這一年的冬季,呂布每日不是批閱奏章就是去軍營觀察士卒,日子過的相當充實。
厚厚的積雪下,呂布返回府邸后,大堂內陳宮繃著一張臉,對著眼前的半大的少年充滿了苛刻。
“少主,記住天下興亡,皆在民間,只要百姓過的好,那么各地便無賊寇,無賊寇天下便無戰亂。”
剛剛步入大堂內呂布便看到了呂罌恭敬的聽著一旁陳宮的教導,雙眸仔細的觀看竹簡。
對于這一幕呂布已經見怪不怪了,直接大步上前安坐在了上位,對于堂下諸人的拱手敬禮,隨意的揮手擺擺。
“少主,這些竹簡都是來自并州邊疆,縣內的文書,其中的內容主公已經批閱過,但少主你更需要仔細揣摩,仔細觀察民間的疾苦。”
年僅十歲的呂罌如小大人般臉上掛著凝重,仔細的聽著陳宮的教導,認真的看著手中的竹簡。
看著眼前虛心好學的少主,陳宮臉上充斥著一股滿意之色,不住的點著頭,主公有他自己的性格他已經管不了,但少主他必須教導好,絕不能如武夫般上戰場只知廝殺。

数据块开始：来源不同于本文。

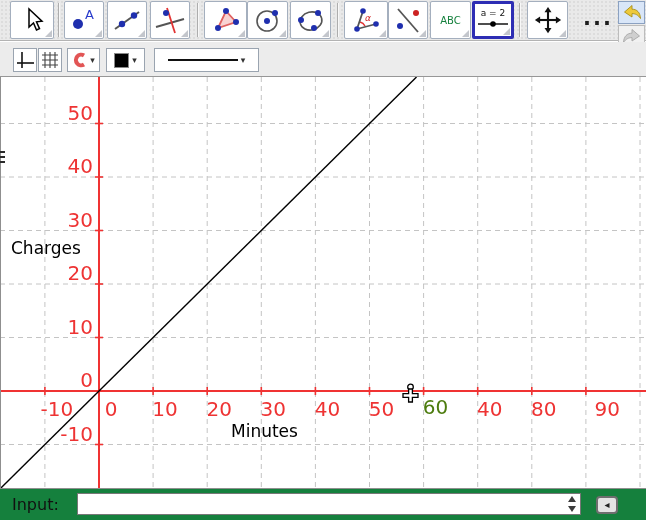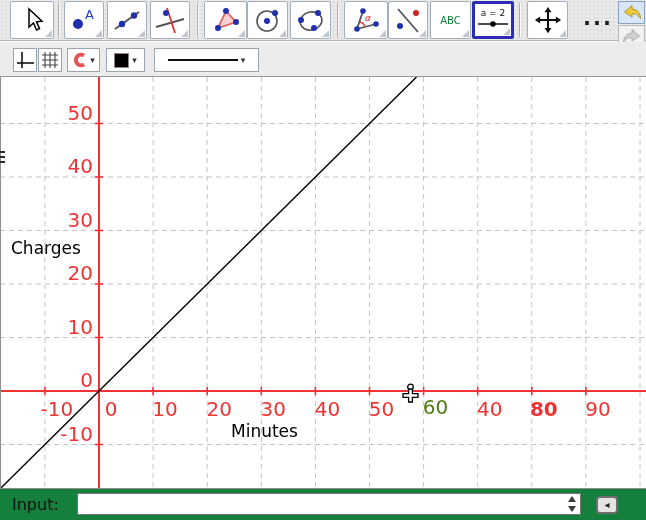--- a/index.html
+++ b/index.html
@@ -274,22 +274,22 @@
   <div id="tick-labels">
       <span class="xt" style="left: 34.9px; top: 322px; color: rgb(238, 51, 51);">-10</span>
       <span class="xt" style="left: 89px; top: 322px; color: rgb(238, 51, 51);">0</span>
       <span class="xt" style="left: 143.1px; top: 322px; color: rgb(238, 51, 51);">10</span>
       <span class="xt" style="left: 197.2px; top: 322px; color: rgb(238, 51, 51);">20</span>
       <span class="xt" style="left: 251.3px; top: 322px; color: rgb(238, 51, 51);">30</span>
       <span class="xt" style="left: 305.4px; top: 322px; color: rgb(238, 51, 51);">40</span>
       <span class="xt" style="left: 359.5px; top: 322px; color: rgb(238, 51, 51);">50</span>
       <span class="xt" style="left: 413.6px; top: 320px; color: #4d7c0f;">60</span>
       <span class="xt" style="left: 467.7px; top: 322px; color: rgb(238, 51, 51);">40</span>
-      <span class="xt" style="left: 521.8px; top: 322px; color: rgb(238, 51, 51); font-weight: bold;">80</span>
-      <span class="xt" style="left: 575.9px; top: 322px; color: rgb(238, 51, 51);">90</span>
+      <span class="xt" style="left: 521.8px; top: 322px; color: rgb(238, 51, 51);">80</span>
+      <span class="xt" style="left: 575.9px; top: 322px; color: rgb(238, 51, 51); text-align: right;">90</span>
       <span class="yt" style="left: 33px; top: 346.5px; color: rgb(238, 51, 51);">-10</span>
       <span class="yt" style="left: 33px; top: 293px; color: rgb(238, 51, 51);">0</span>
       <span class="yt" style="left: 33px; top: 239.5px; color: rgb(238, 51, 51);">10</span>
       <span class="yt" style="left: 33px; top: 186px; color: rgb(238, 51, 51);">20</span>
       <span class="yt" style="left: 33px; top: 132.5px; color: rgb(238, 51, 51);">30</span>
       <span class="yt" style="left: 33px; top: 79px; color: rgb(238, 51, 51);">40</span>
       <span class="yt" style="left: 33px; top: 25.5px; color: rgb(238, 51, 51);">50</span>
     </div>
 
   <div class="axlab" style="left:11px;top:161px">Charges</div>

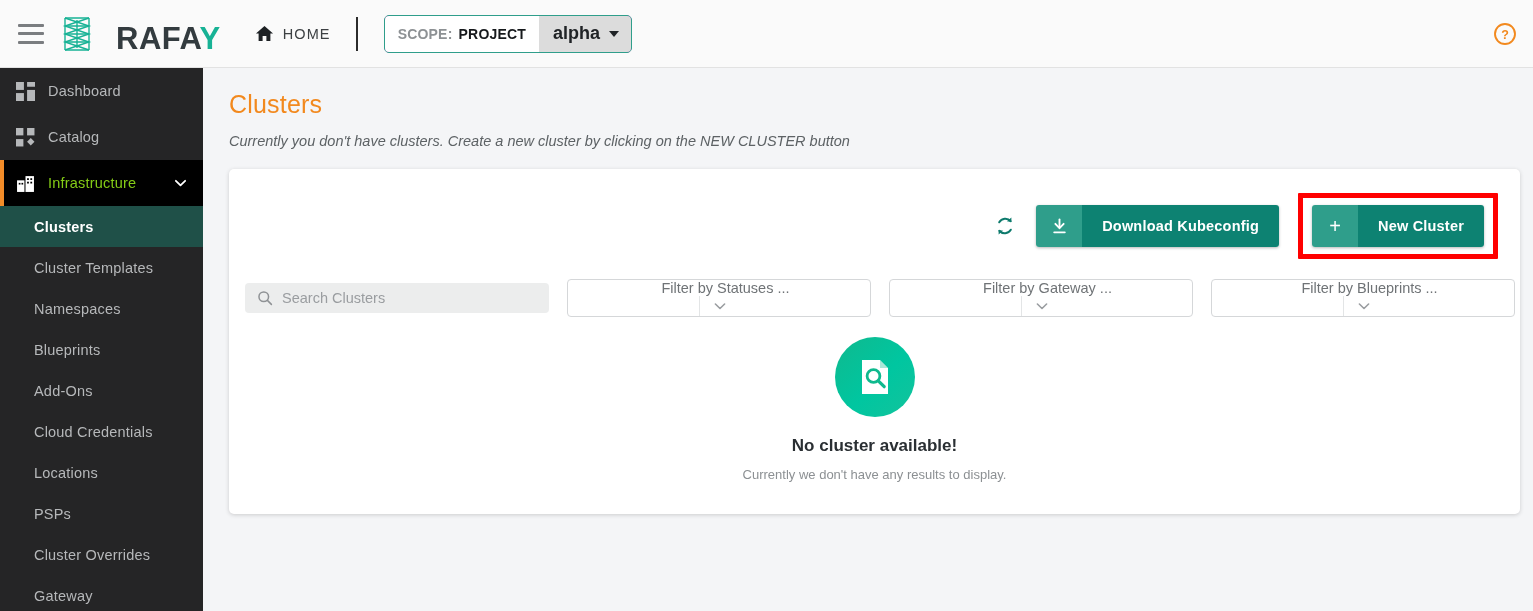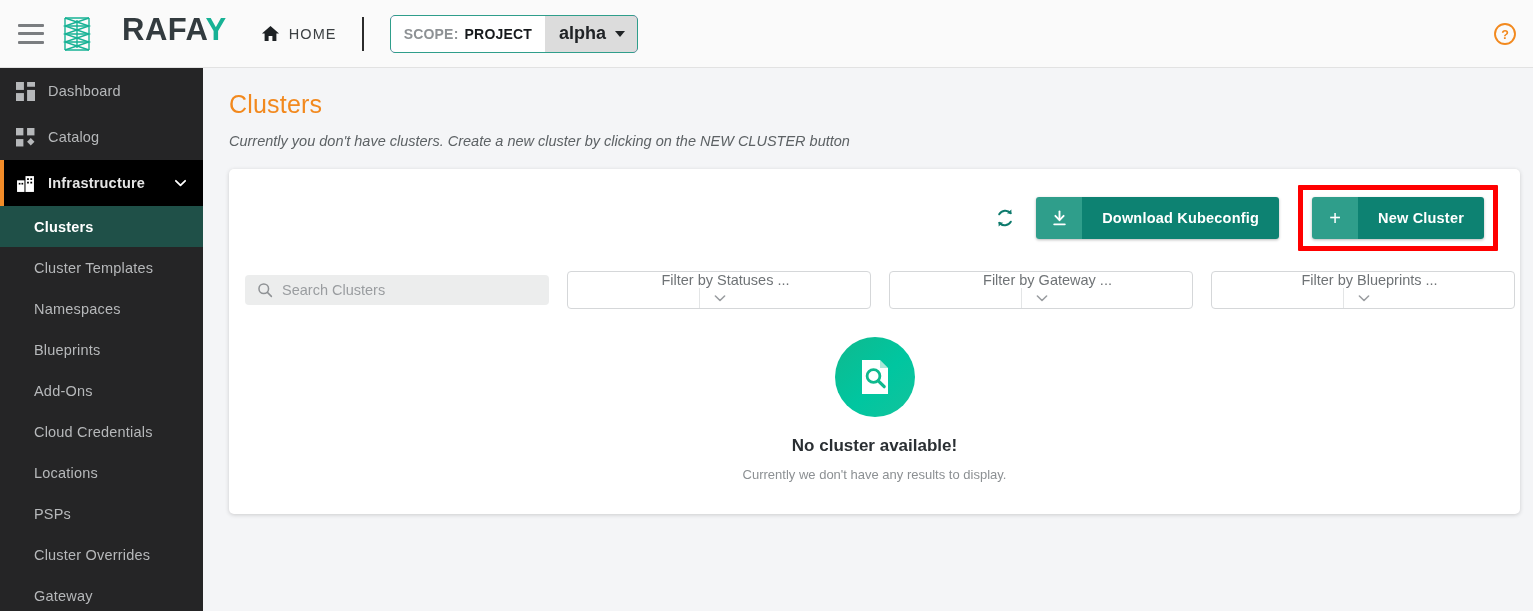--- a/index.html
+++ b/index.html
@@ -19,21 +19,21 @@
     border-bottom: 1px solid #e2e2e2;
     display: flex; align-items: center;
   }
   .hamburger {
     width: 26px; height: 20px; margin-left: 18px; margin-right: 14px;
     display: flex; flex-direction: column; justify-content: space-between;
     cursor: pointer;
   }
   .hamburger span { display: block; height: 3px; background: #7a7d80; border-radius: 1px; }
 
-  .logo-wrap { display: flex; align-items: flex-start; gap: 24px; }
+  .logo-wrap { display: flex; align-items: flex-end; gap: 18px; }
   .logo-mark { width: 40px; height: 40px; display: block; }
   .logo-text { font-size: 31px; font-weight: bold; letter-spacing: 0.5px; line-height: 1; }
   .logo-text .dark { color: #333b3f; }
   .logo-text .teal { color: #17b295; }
 
   .home-nav {
     display: flex; align-items: center; gap: 9px;
     margin-left: 34px; cursor: pointer;
   }
   .home-icon { width: 19px; height: 19px; display: block; }
@@ -77,21 +77,21 @@
     position: absolute; top: 68px; left: 0; width: 203px; height: 543px;
     background: #252526; overflow: hidden;
   }
   .nav-item {
     position: relative; display: flex; align-items: center;
     height: 46px; padding-left: 16px; cursor: pointer;
   }
   .nav-item .ic { width: 19px; height: 19px; margin-right: 13px; flex: 0 0 19px; display:block; }
   .nav-item .lbl { font-size: 14.5px; color: #b6b8ba; letter-spacing: .2px; }
   .nav-item.group { background: #000000; }
-  .nav-item.group .lbl { color: #e5e5e5; font-weight: bold; }
+  .nav-item.group .lbl { color: #84cc16; font-weight: normal; }
   .nav-item.group::before {
     content: ""; position: absolute; left: 0; top: 0; bottom: 0; width: 4px;
     background: #f28c28;
   }
   .nav-item .chev {
     position: absolute; right: 16px; top: 50%; transform: translateY(-50%);
     width: 13px; height: 13px;
   }
   .nav-sub {
     display: flex; align-items: center; height: 41px;
@@ -120,21 +120,21 @@
     margin: 20px 13px 0 26px;
     background: #ffffff;
     border-radius: 5px;
     box-shadow: 0 1px 4px rgba(0,0,0,.17);
     height: 345px;
     position: relative;
   }
 
   .toolbar {
     display: flex; align-items: center; justify-content: flex-end;
-    gap: 19px; padding: 16px 22px 0 0;
+    gap: 19px; padding: 24px 22px 0 0;
   }
   .refresh-btn { width: 24px; height: 24px; cursor: pointer; }
 
   .tbtn {
     display: flex; align-items: stretch; height: 42px;
     border-radius: 3px; overflow: hidden; cursor: pointer;
     box-shadow: 0 1px 3px rgba(0,0,0,.28);
   }
   .tbtn .ic-part {
     width: 46px; background: #2f9e8b;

“主公,袁紹暗中聯系袁術,更是將家眷開始秘密轉移。”
匆忙步入大堂內的郭嘉喘著激動的氣息,興奮的大呼大叫道,一時間屋內眾人聞言紛紛一震,接著所有人都露出了激動的表情。
“恭喜主公,賀喜主公,袁紹自己都看出了敗局,哈哈~”
而上首的呂布聽聞后卻是淡淡的一擺手,仿佛微不足道般的事般,“家眷轉移,說不定袁紹會破釜沉舟般反戈一擊呢。”
諤諤~
本來報喜的郭嘉在聽到呂布嗆人的話后,瞬間臉色一僵,尷尬的苦笑一聲,心中暗道,真當巨鹿之戰是一件輕易能復制的戰役嗎。
“招賢館最近如何?”
“主公,冀州之勢已經明了,各地世家、豪強紛紛歸附,甚至中原也有無數的寒門士子來投。”
“主公,再招募五萬兵馬是否操之過急?”這時陳宮神情鄭重的出言,瞬間令大堂內官員紛紛臉色一凝,這個問題說實話他們心中有疑問,但卻從不敢提。
上首的呂布沉默的盯著陳宮,緩緩將手中的竹簡放下,“公臺,冀州一日不定,本將便心中一日不安。”
“長安、江東可有消息?”這時呂布岔開了話題,陳宮無奈的點點頭,最起碼再招募五萬兵馬也不會損失根本,他只不過心中有疑問說出來也輕松多了。
看著呂布望過來的目光,郭嘉苦笑一聲,“主公,自董卓死后,李淵掌控朝堂,但麾下西涼部將頻頻不滿,其二子李世民雖是董卓之孫女婿,可自長安之亂后,家眷已經失蹤。”
“至于江東!”說道這里時郭嘉慚愧的拱拱手,嘆道:“還望主公恕罪,劉辯水軍封鎖江面,根本無法探查到。”
“好了,令工匠日夜趕制兵器鎧甲,開春時絕不可延誤。”
諾!
渤海的袁紹獨自一人坐在昏暗的大堂內,一陣鎧甲摩擦聲響起,只見文丑冷著一張臉沉重的走進來一抱拳。
“主公,公子已經送走。”
說道這里時文丑喉頭一陣涌動,最后深深的嘆氣一聲,后面的話沒有說出來。